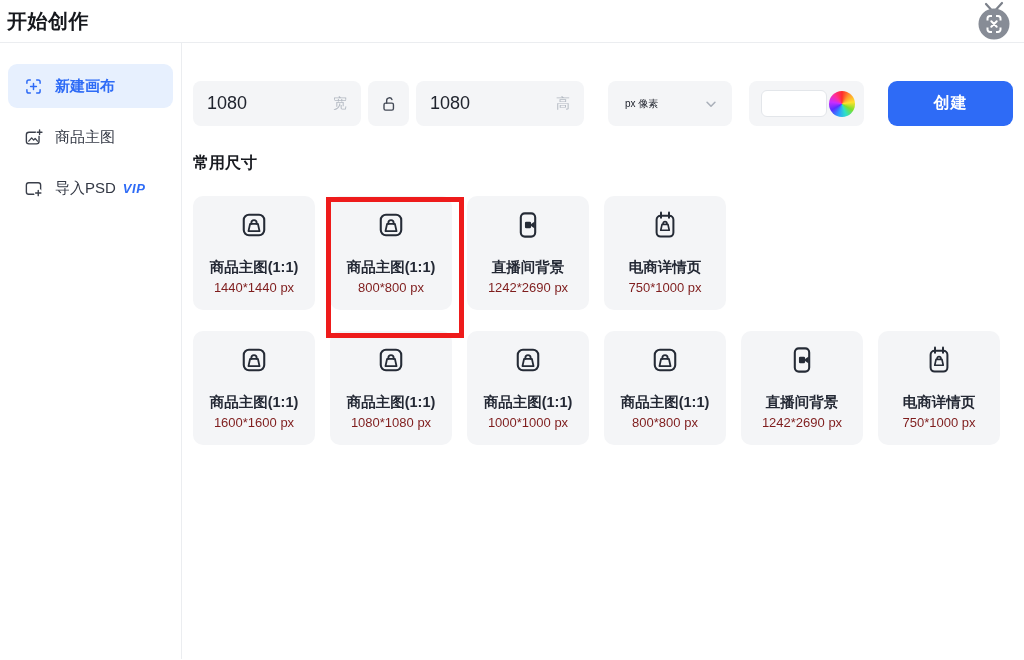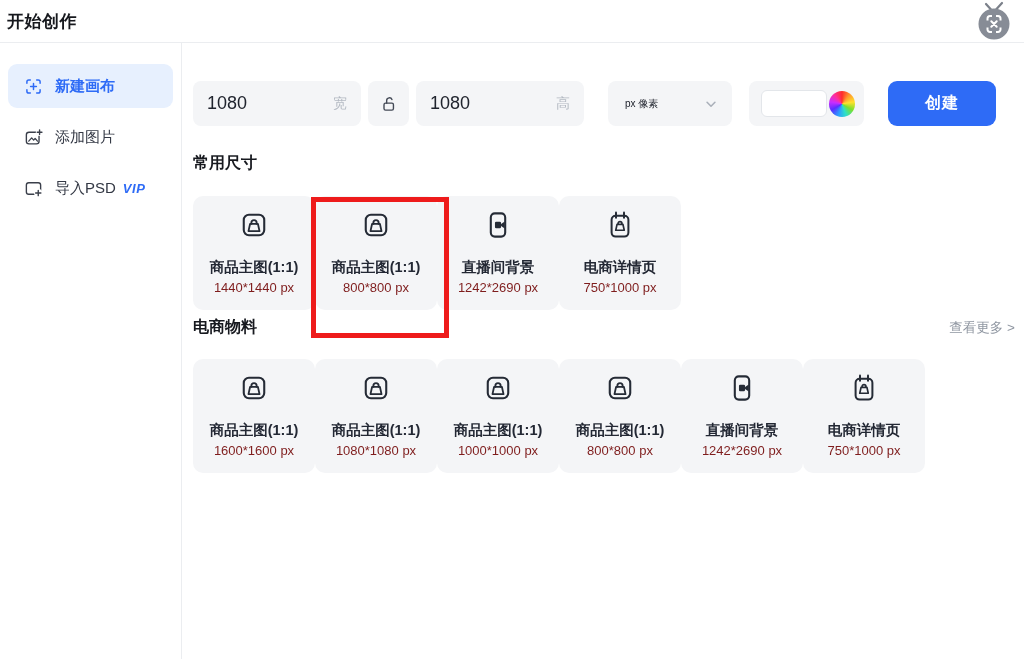"开始创作" .page-title { font-size: 17px -> 20px }
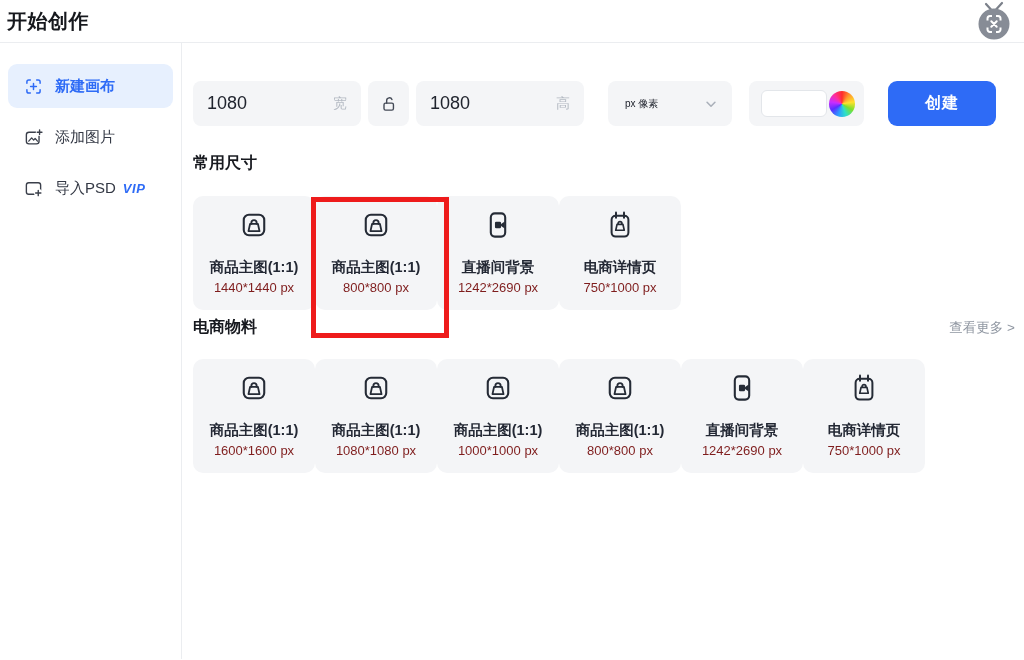"创建" .create-btn { width: 108px -> 125px }
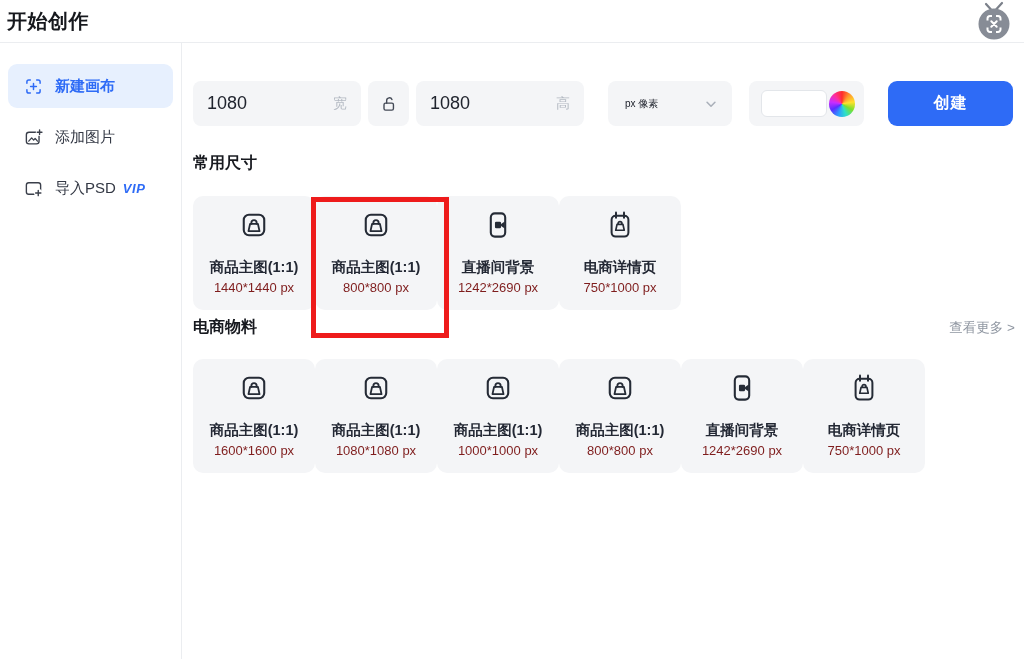"添加图片" span { text: 添加图片 -> 商品主图 }
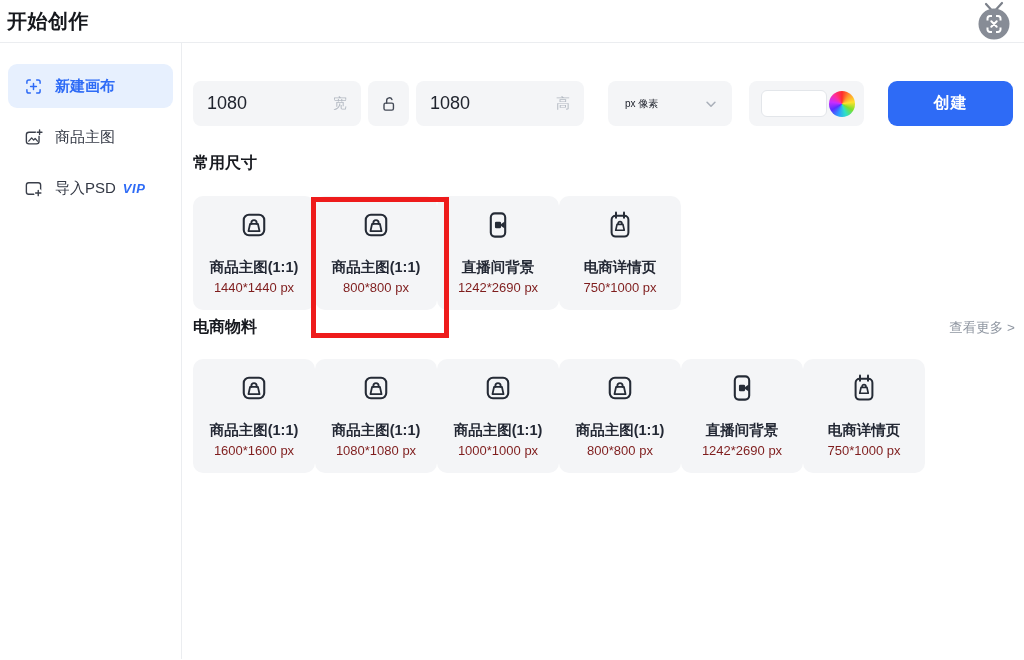"商品主图(1:1)" .card-grid { gap: none -> 15px }
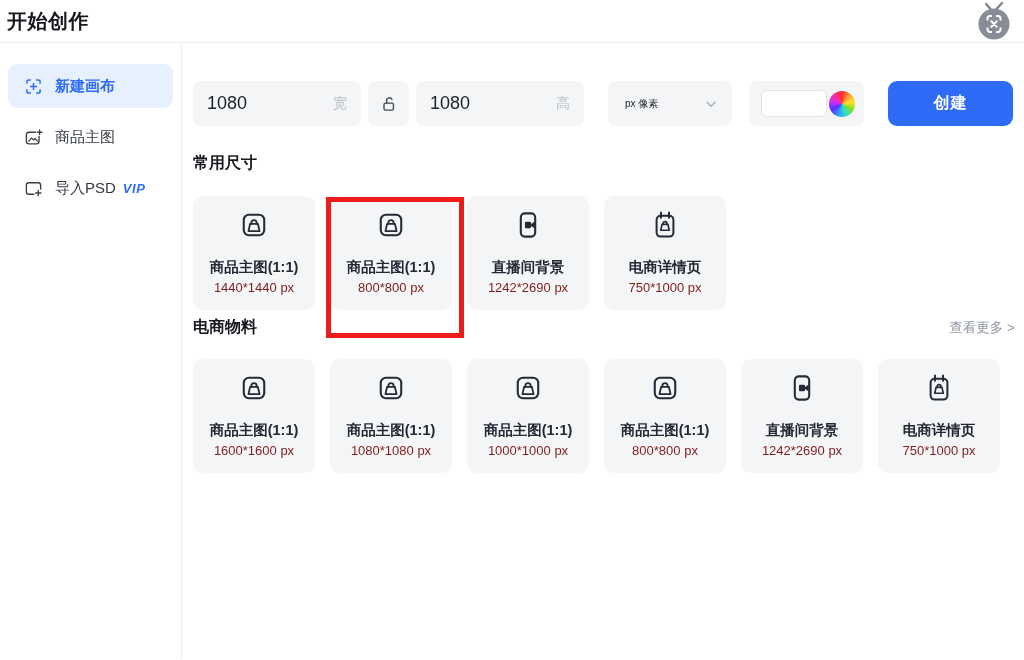"电商物料" div.row-head { html: <div> <div>电商物料</div> <div>查看更多 &gt;</div> </div> -> none }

> **AIM OF THE EXERCISE**
Every record above should be duplicated precisely, with the images removed.

> **EXPECTED ANSWER**
"开始创作" .page-title { font-size: 17px -> 20px }
"创建" .create-btn { width: 108px -> 125px }
"添加图片" span { text: 添加图片 -> 商品主图 }
"商品主图(1:1)" .card-grid { gap: none -> 15px }
"电商物料" div.row-head { html: <div> <div>电商物料</div> <div>查看更多 &gt;</div> </div> -> none }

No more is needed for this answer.